- Dr. Maurice F. Rabb Jr.
- Born: August 7, 1932 Shelbyville, Kentucky, US
- Died: June 6, 2005 (aged 72) Chicago, Illinois, US
- Education: University of Louisville
- Known for: Fluorescein Angiography, National Medical Association
- Children: 2, including Chris Rabb
- Scientific career
- Fields: Ophthalmology
- Workplaces: Mercy Hospital University of Illinois at Chicago

= Maurice Rabb Jr. =

American ophthalmologist (1932–2005)

Maurice F. Rabb Jr. (August 7, 1932 – June 6, 2005) was an American ophthalmologist. He is widely known for his pioneering work in cornea and retinal vascular diseases.

== Early life ==
Maurice Farnandis Rabb was born on August 7, 1932, in Shelbyville, Kentucky. He was the only child of Maurice F. Rabb Sr., a physician and a civil rights activist, and Jewel Miller Rabb, a math teacher and treasurer of the local NAACP branch, both graduates of Fisk University. He was interested in traveling and taking pictures in his early ages. He and another member of the Boy Scouts represented their region at the Boy Scout World Jamboree in Paris. At 14, Rabb was thinking about a career in photography which led him to the field of ophthalmology. Rabb graduated from Central High School in Louisville, Kentucky.

After attending Indiana University in Bloomington for two years, Rabb transferred to the University of Louisville in 1951 when this institution was desegregated. He graduated from the University of Louisville School of Medicine in 1958. He attended Kings County Hospital for postgraduate training. He studied ophthalmology at New York University and became the first African-American resident of the University of Illinois Eye and Ear Infirmary.

== Career ==
When he completed his residency, Rabb started a private practice in downtown Chicago which focused on retinal disease.

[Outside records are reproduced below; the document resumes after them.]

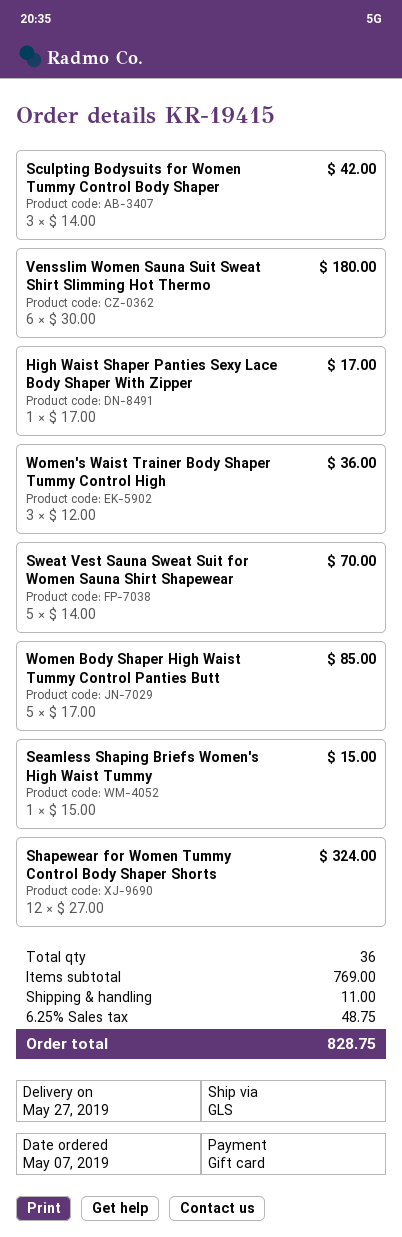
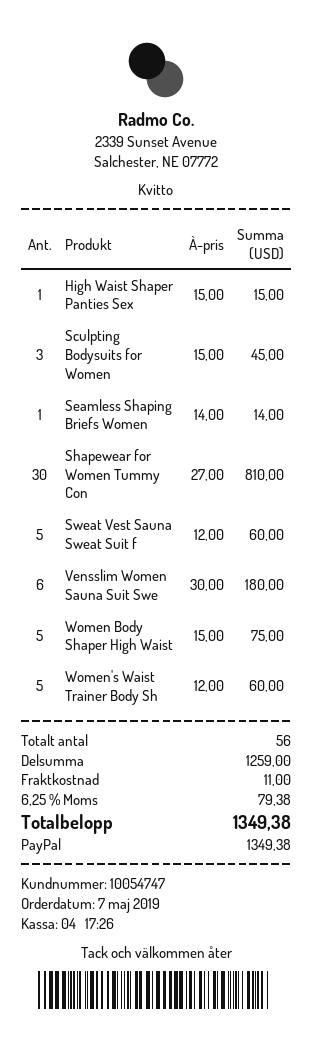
payment method: gift card -> PayPal
Sculpting Bodysuits for Women Tummy Control Body Shaper: 3 x 14.00 = 42.00 -> 3 x 15.00 = 45.00
High Waist Shaper Panties Sexy Lace Body Shaper With Zipper: 1 x 17.00 = 17.00 -> 1 x 15.00 = 15.00
Women's Waist Trainer Body Shaper Tummy Control High: 3 x 12.00 = 36.00 -> 5 x 12.00 = 60.00
Sweat Vest Sauna Sweat Suit for Women Sauna Shirt Shapewear: 5 x 14.00 = 70.00 -> 5 x 12.00 = 60.00
Women Body Shaper High Waist Tummy Control Panties Butt: 5 x 17.00 = 85.00 -> 5 x 15.00 = 75.00
Seamless Shaping Briefs Women's High Waist Tummy: 1 x 15.00 = 15.00 -> 1 x 14.00 = 14.00
Shapewear for Women Tummy Control Body Shaper Shorts: 12 x 27.00 = 324.00 -> 30 x 27.00 = 810.00
total quantity: 36 -> 56
subtotal: 769.00 -> 1259.00
tax: 6.25% = 48.75 -> 6.25% = 79.38
total: 828.75 -> 1349.38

Rabb became the medical director of the Illinois Eye Bank and Research Laboratory at the University of Illinois. He was also the director of the fluorescein angiography Laboratory at the Michael Reese Hospital. In 1977, he was a full professor of clinical ophthalmology.

He served as the chairman of the Department of Ophthalmology at Mercy Hospital, president of the Medical Hospital Mercy Staff, and medical director of Prevent Blindness America.

Rabb founded the Comprehensive Sickle Cell Center at the University of Illinois (The University of Illinois Eye and Ear Infirmary) with a colleague, after obtaining a grant from the National Institutes of Health. The center was the only one in the country to diagnose and treat sickle cell eye disease. Rabb also led a research that helped prevent retinal detachment and blindness in sickle cell patients.

Rabb was recognized for his efforts to expand opportunities for doctors from underrepresented communities through the National Medical Association. Annually, the NMA awards the Rabb Venable Ophthalmology Award for Outstanding Research to students and residents for the best research presentations. Rabb also was a member of the Roman Barnes Society of the American Academy of Ophthalmology.

==Personal life==
He was married to Madeline Murphy Rabb, daughter of William H. Murphy Sr. and Madeline Wheeler Murphy, for 39 years. They have two sons, engineer and business person, Maurice III (1967) and politician and author Chris Rabb (1970).

==Death==
Rabb, a non-smoker, died on June 6, 2005, after a long battle with non-small cell lung cancer for which he was diagnosed in the winter of 2003.